Ma non è il solo problema. A emergere è stata anche una sproporzione tra il numero degli assunti nei vari territori e quello dei disoccupati. Certo è che che il numero dei senza lavoro può variare e che dunque non può mai esserci una relazione stabile tra gli organici degli uffici e quanti cercano occupazione, ma in alcuni casi la sproporzione è particolarmente eclatante. Per esempio, nei Centri per l’impiego dell’Oristanese si concentrava il 18,3 per cento del personale (95 sui 519 totali), mentre nel territorio vive il 10 per cento dei senza lavoro sardi (29mila su un totale di 290mila).

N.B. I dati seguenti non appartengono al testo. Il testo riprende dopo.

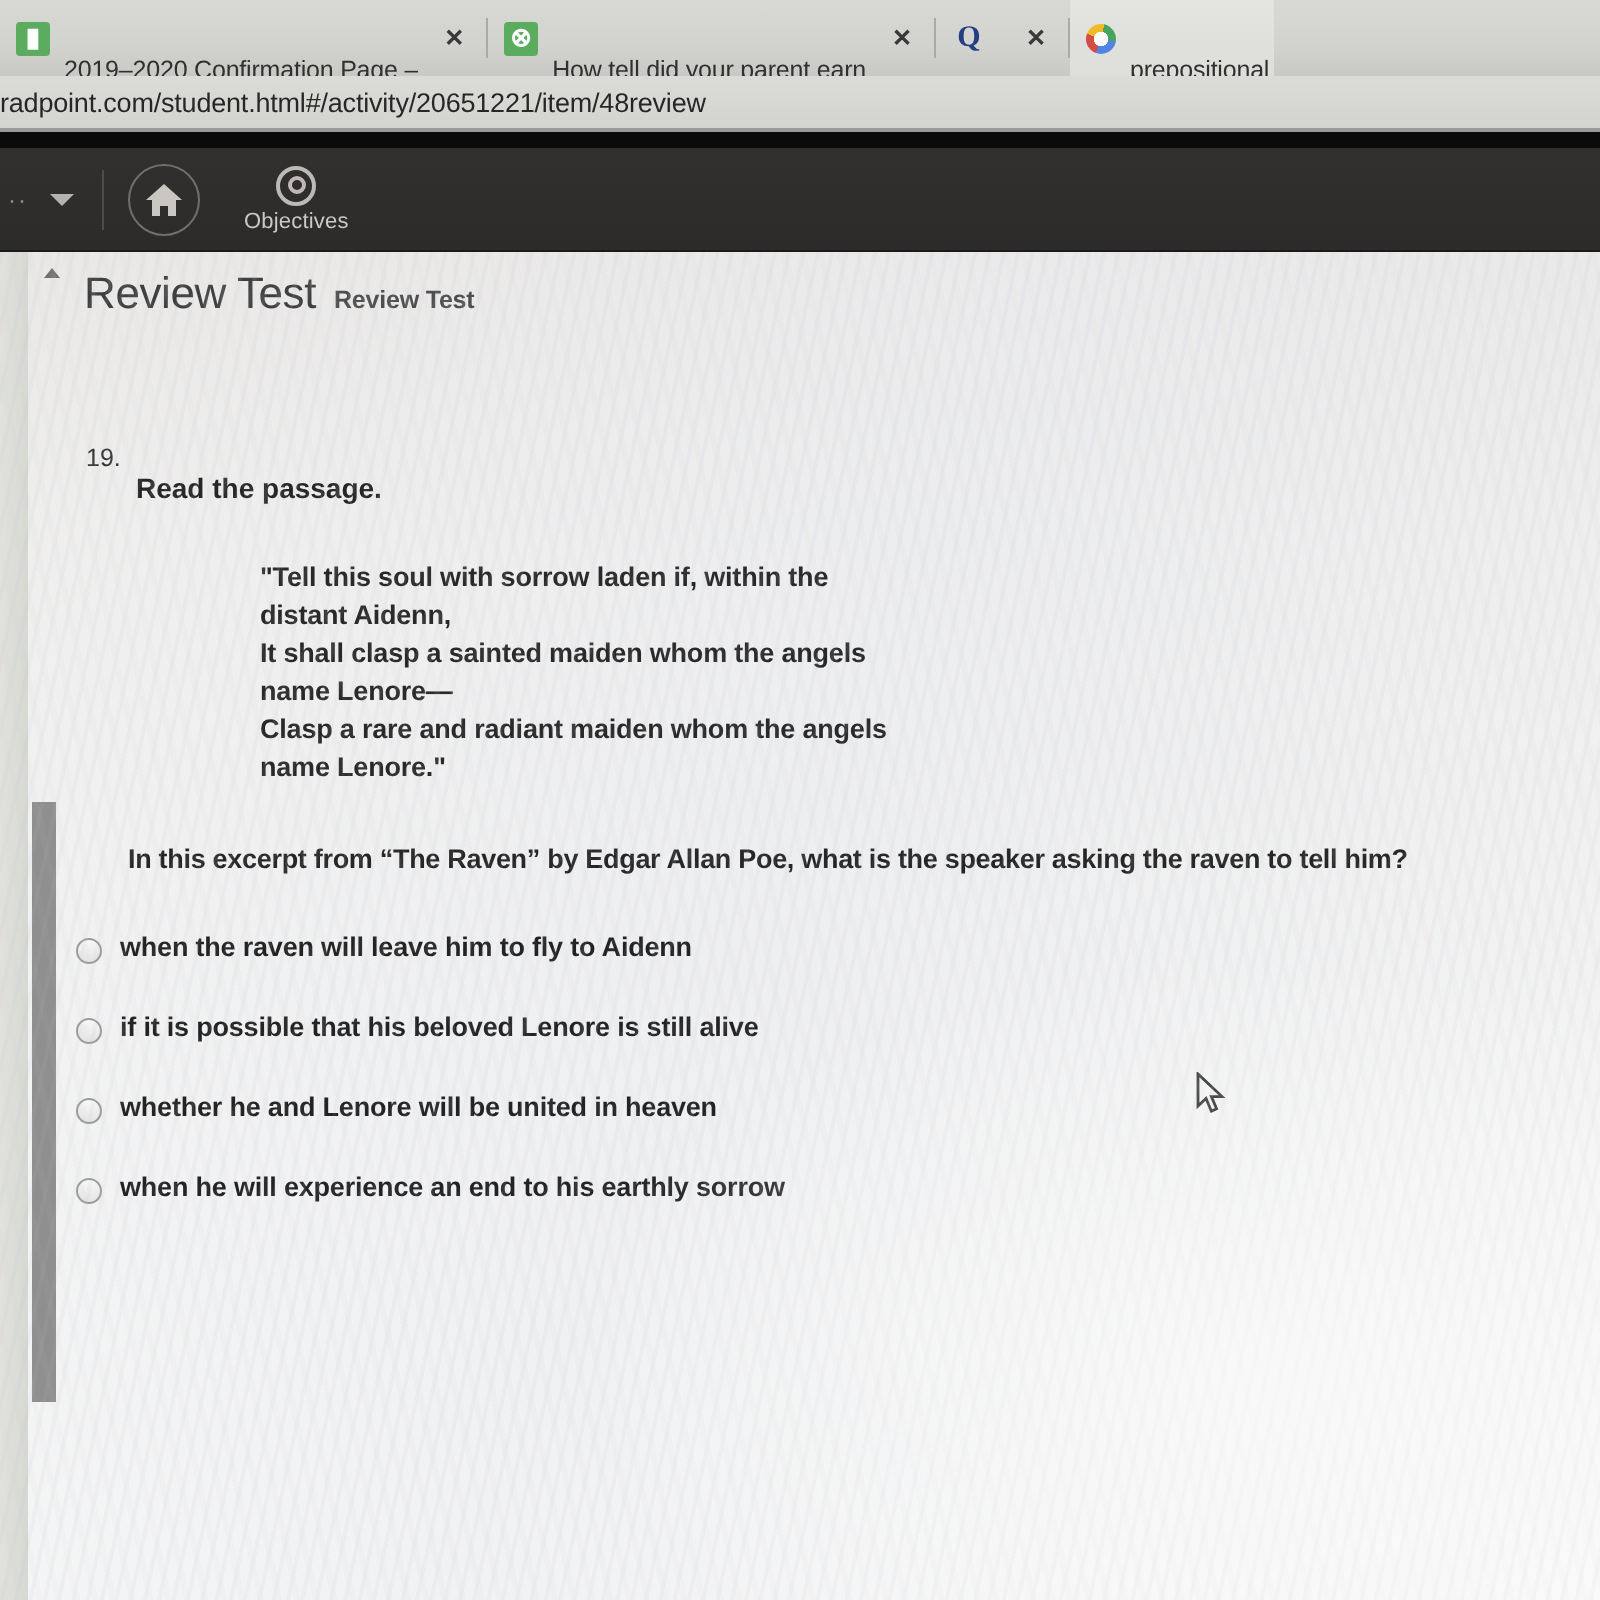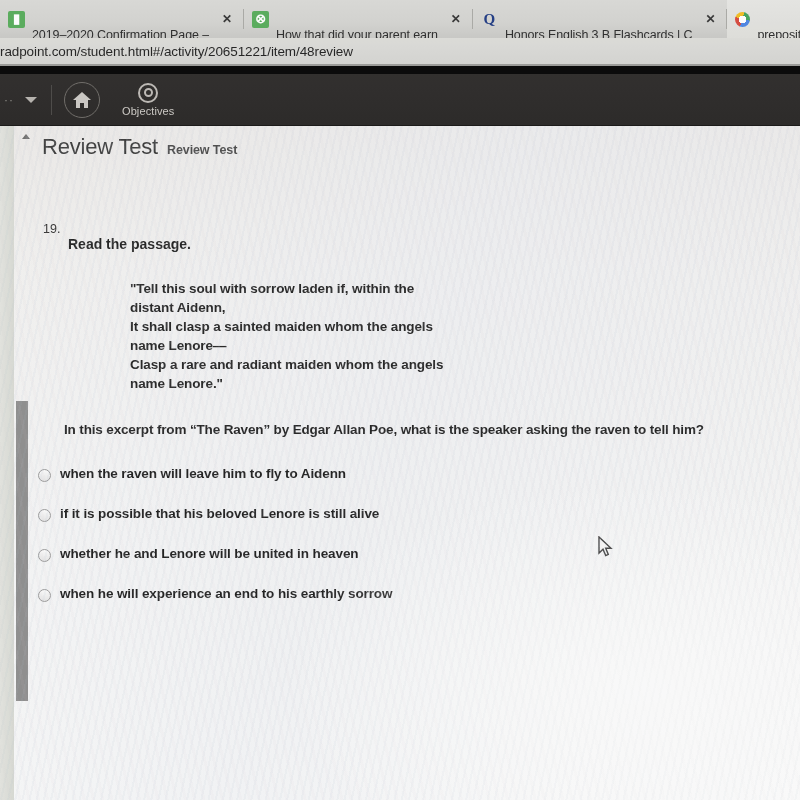--- a/index.html
+++ b/index.html
@@ -290,7 +290,7 @@
 
     <div class="tab">
       <span class="tab-favicon fav-green">⊗</span>
-      <span class="tab-title">How that did your parent earn</span>
+      <span class="tab-title">How tell did your parent earn</span>
       <span class="tab-close">✕</span>
     </div>
     <div class="tab-sep"></div>

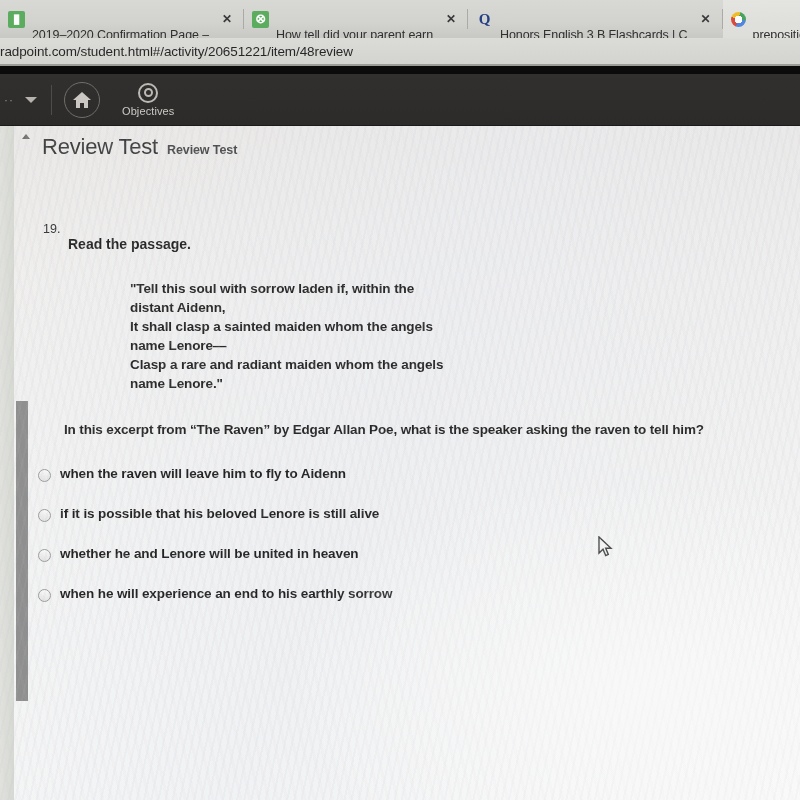--- a/index.html
+++ b/index.html
@@ -297,7 +297,6 @@
 
     <div class="tab">
       <span class="tab-favicon fav-quizlet">Q</span>
-      <span class="tab-title">Honors English 3 B Flashcards | C</span>
       <span class="tab-close">✕</span>
     </div>
     <div class="tab-sep"></div>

Il rapporto tra dipendenti e disoccupati è di 1 a 305. Per contro nella provincia di Cagliari, che raccoglie il 31 per cento dei senza lavoro (89.900), il Csl aveva una pianta organica da 41 dipendenti. Rappresentavano l’8 per cento sul totale dei 519, ma si saliva al 22 considerando che il bacino del Cagliaritano è assistito anche dalla vecchia agenzia regionale del lavoro per un totale di 115 dipendenti. Il rapporto in questo caso è stato di 1 a 781.

Nell’Oristanese il record assoluto ce l’aveva al Centro servizi di Ales, dove si contava una pianta organica da dodici e un bacino di senza lavoro da 1.900 persone, pari a una proporzione di un dipendente ogni 158 disoccupati. Per contro a Carbonia, che rispetto ad Ales ha l’819 per cento di disoccupati in più (oltre 15mila), la pianta organica del Cesil era ugualmente da dodici.

Nelle stesse condizioni dell’Oristanese, quindi con un numero alto di assunti nei Csl e nei Cesil, c’erano anche le province di Nuoro e dell’Ogliastra: lì la proporzione tra dipendenti dei centri per l’impiego e disoccupati è stata di 1 su 400, circa. Con rapporti numerici simili a quelli del Cagliaritano, ecco invece la Gallura: qui gli iscritti nelle liste di disoccupazione sono il 12 per cento (34.800 persone), mentre i dipendenti del Centro per il lavoro risultavano essere 40 (7,7 per cento), con una proporzione di 1 a 870. Ugualmente nel Sassarese lo squilibrio è importante: a fronte di 58mila disoccupati (il 20 per cento del totale regionale), i dipendenti del Csl erano 64 (12,3 per cento). Risultava una proporzione di 1 a 906. Nel Sulcis, dove dove risiede il 10 per cento dei disoccupati sardi (29mila), il Csl aveva 32 dipendenti che corrispondevano al 6,1 per cento dell’organico totale con una proporzione di uno a 815.

A proposito della gestione di Csl e Cesil, lo stesso direttore generale dell’Aspal, Massimo Temussi, ha parlato di “scelte e logiche del passato che hanno portato a grandi disparità e difformità nel trattamento dei servizi”. Per questo nel tentativo di riequilibrare le storture – a suo dire -, parte dei nuovi assunti è stata destinata a una sede diversa rispetto a quella dove ha sempre lavorato. Ne è nato un caso politico, sollevato dal consigliere di Sel, Francesco Agus, che ha accusato Temussi di “abusi nell’assegnazione delle sedi”.